Reputation: 91534
I'm trying to follow this tutorial for spring-security-kerberos I have a keytab with one principal in it:
ktutil: rkt http-web.keytab
ktutil: l
slot KVNO Principal
---- ---- ---------------------------------------------------------------------
1 3 HTTP/[email protected]
This keytab was generated on a the win 2k8 domain controller with this command:
ktpass /out http-web.keytab /mapuser [email protected] /princ HTTP/[email protected] /pass *
which was coppied over the the test web server used in spnego.xml:
<bean class="org.springframework.security.extensions.kerberos.SunJaasKerberosTicketValidator">
<property name="servicePrincipal" value="HTTP/[email protected]" />
<property name="keyTabLocation" value="/WEB-INF/http-web.keytab" />
<property name="debug" value="true" />
</bean>
but fails to find the principal:
Key for the principal HTTP/[email protected] not available in
jndi:/localhost/spring-security-kerberos-sample-1.0.0.CI-SNAPSHOT/WEB-INF/http-web.keytab
[Krb5LoginModule] authentication failed
Unable to obtain password from user
I have tried joining the web server (Centos 5.5, tomcat6) to the AD WAD.ENG.HYTRUST.COM and can login using AD credentials and then using a principal from /etc/krb5.keytab just to see if it can be read... same response.

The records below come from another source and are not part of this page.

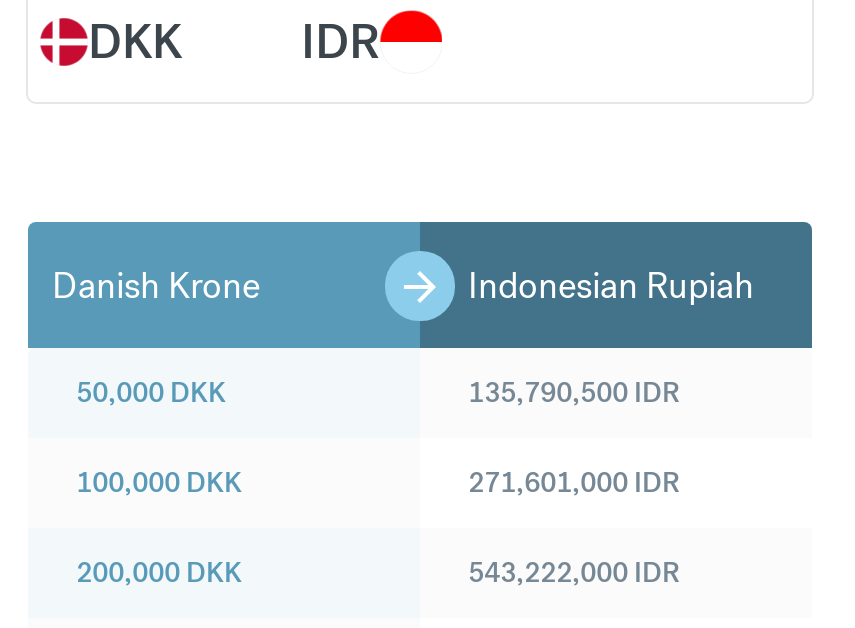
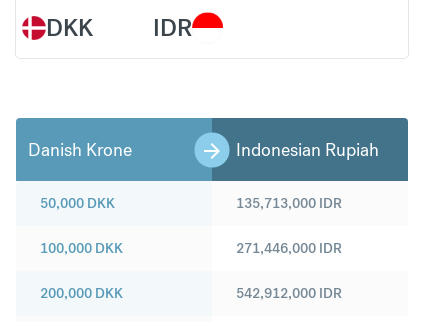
- 135,790,500 IDR
+ 135,713,000 IDR

- 271,601,000 IDR
+ 271,446,000 IDR

- 543,222,000 IDR
+ 542,912,000 IDR
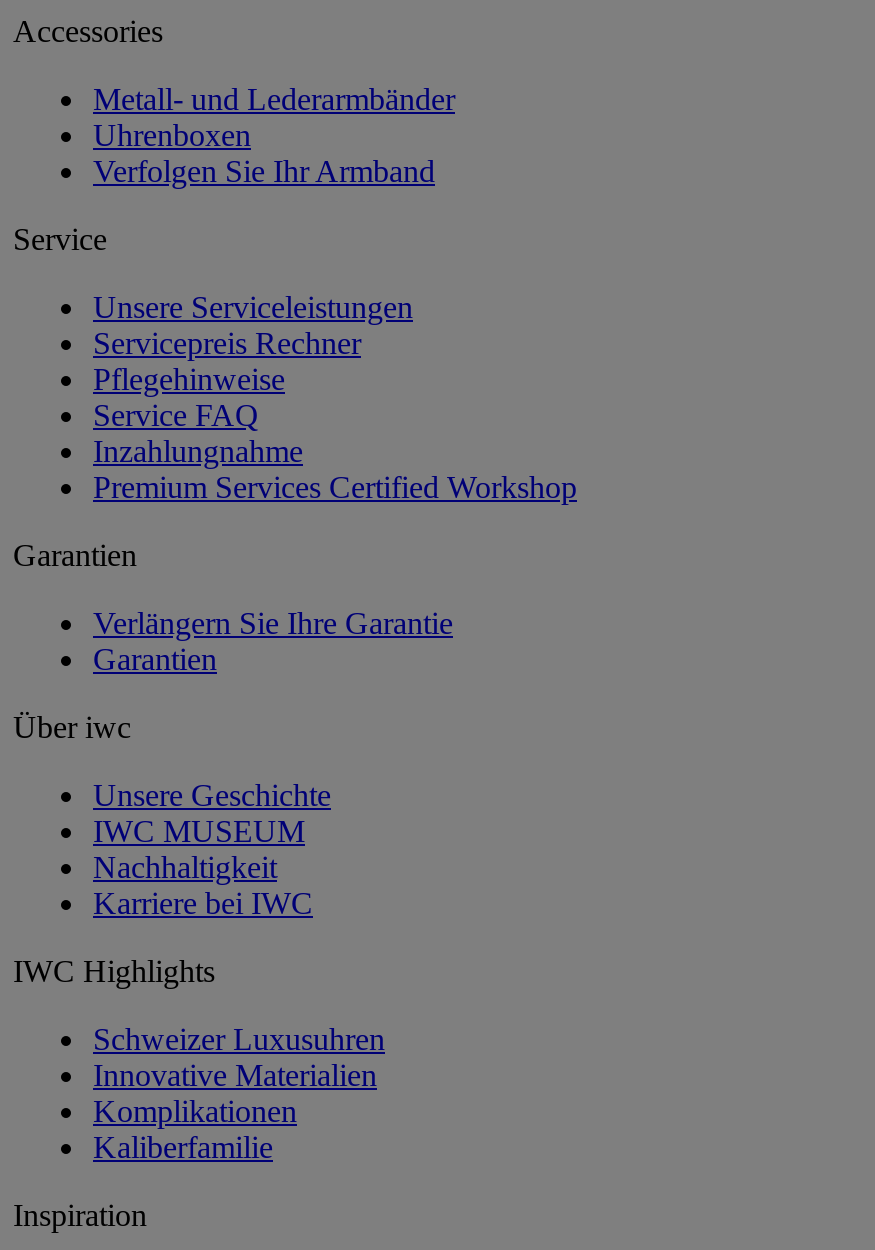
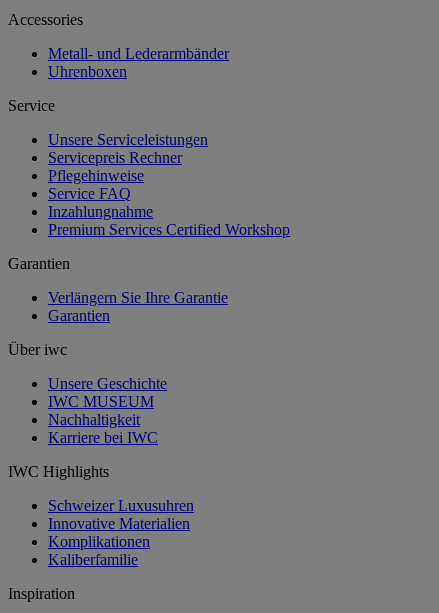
- Verfolgen Sie Ihr Armband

I also tried lots of variants on uppercase and lowercaseing the names.
ps checked it out from git this morning.
Upvotes: 4
Views: 12636
Reputation: 116818
Key for the principal HTTP/[email protected] not available in
We just stumbled over this error when trying to work with a SASL+Kerberos client trying to authenticate against Kafka brokers. The problem was that their JVM did not support advanced encryption ciphers so the key could not be read from the keytab and was silently ignored.

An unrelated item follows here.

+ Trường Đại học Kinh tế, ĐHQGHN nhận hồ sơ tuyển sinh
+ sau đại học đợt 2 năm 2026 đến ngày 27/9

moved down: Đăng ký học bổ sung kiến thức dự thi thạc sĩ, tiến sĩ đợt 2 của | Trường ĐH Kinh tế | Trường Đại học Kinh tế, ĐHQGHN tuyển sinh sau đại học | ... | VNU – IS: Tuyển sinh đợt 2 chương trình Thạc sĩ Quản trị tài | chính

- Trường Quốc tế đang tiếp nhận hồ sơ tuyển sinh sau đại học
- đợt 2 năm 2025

The solution was to upgrade their Java version since modern >= Java8 versions support AES256 and other more advanced ciphers.

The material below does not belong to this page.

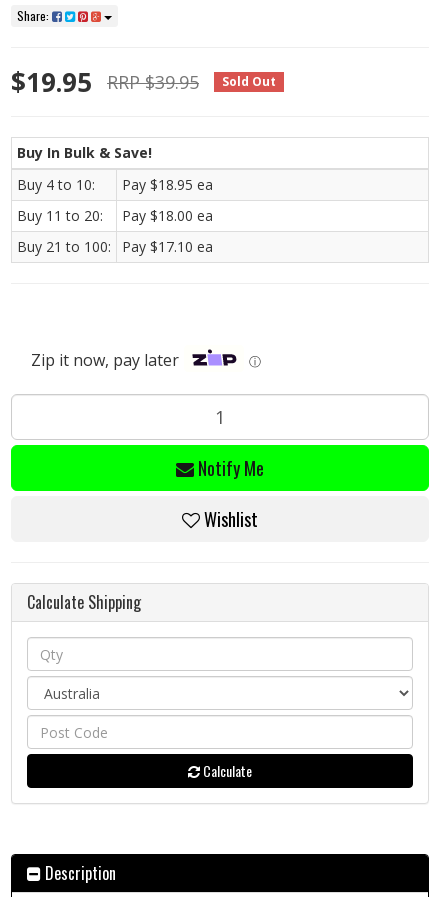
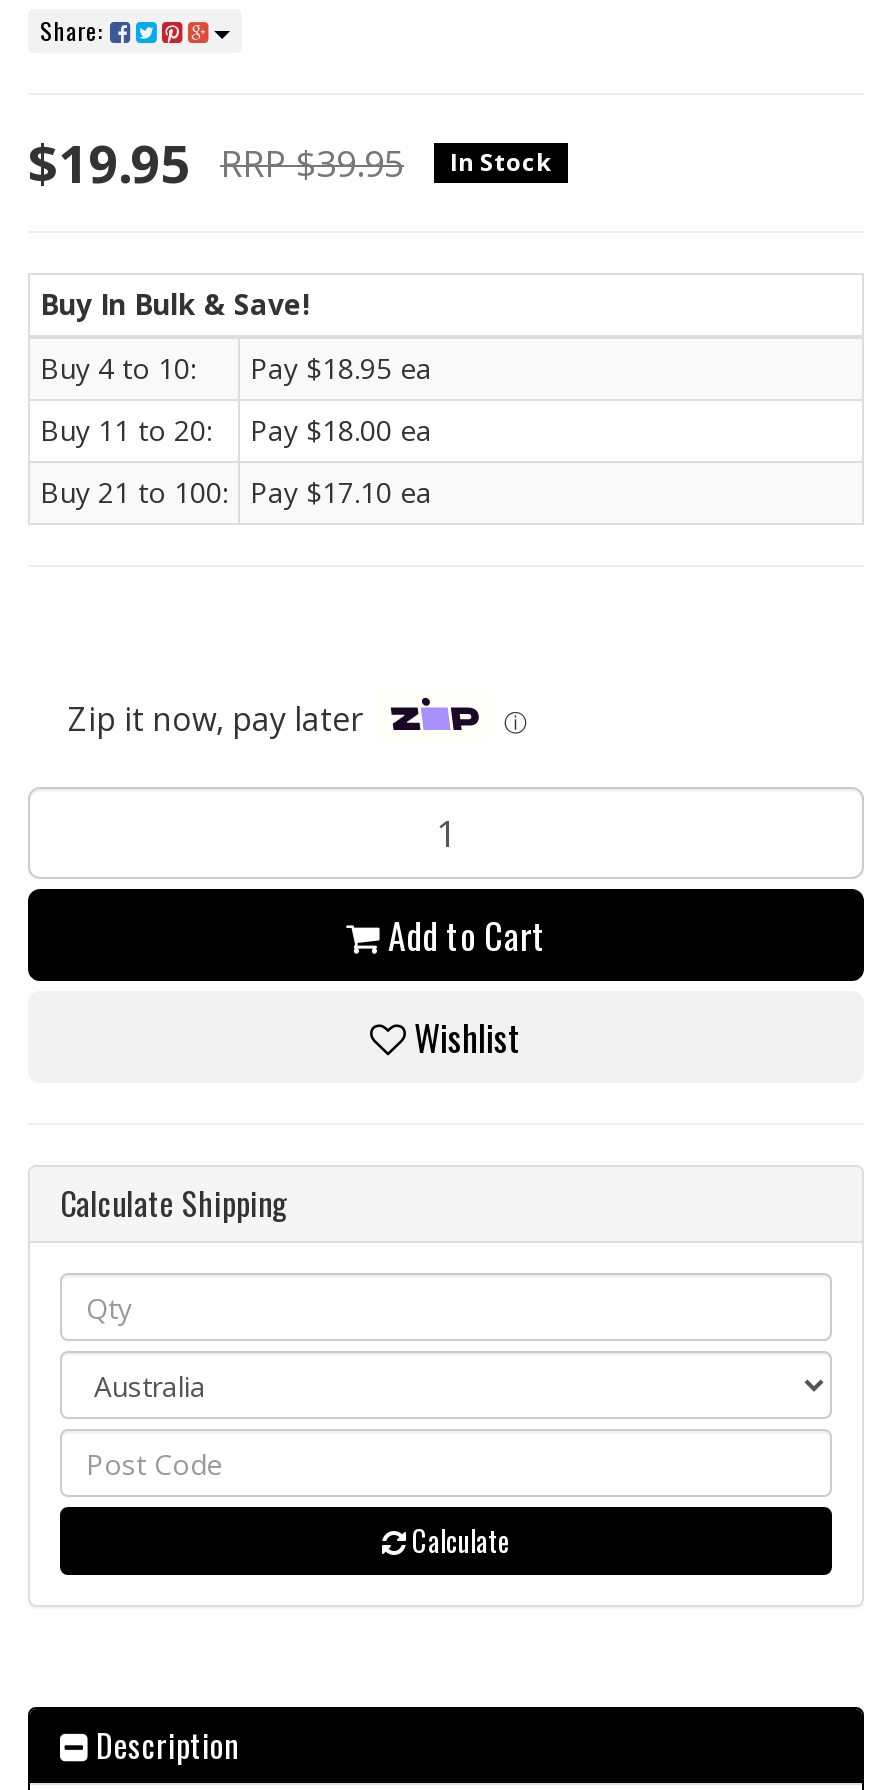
- Sold Out
+ In Stock

- Notify Me
+ Add to Cart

We used the following Java code to test for AES:
/* Test to see if the current JVM supports AES > 128 */
public class UnlimitedSupportJCE {
public static void main(final String[] args) {
int strength = 0;
try {
strength = javax.crypto.Cipher.getMaxAllowedKeyLength("AES");
} catch (java.security.NoSuchAlgorithmException e) {
System.out.println("isUnlimitedSupported=FALSE");
}
if (strength > 128) {
System.out.println("AES cipher strength is " + strength);
} else {
// probably not good enough for many kerberos keys
System.out.println("Warning: AES cipher strength is only "+strength);
}
}
}
Upvotes: 0
Reputation: 3679
There're several mistakes that lead to "Unable to obtain password from user":
classpath:http-web.keytab
or file:c:/http-web.keytabl
Upvotes: 6
Reputation: 912
I had the exact same issue.
The problem is your "keyTabLocation" setting. You cannot set it to /WEB-INF/http-web.keytab
You need to set it to something on the file path or classpath.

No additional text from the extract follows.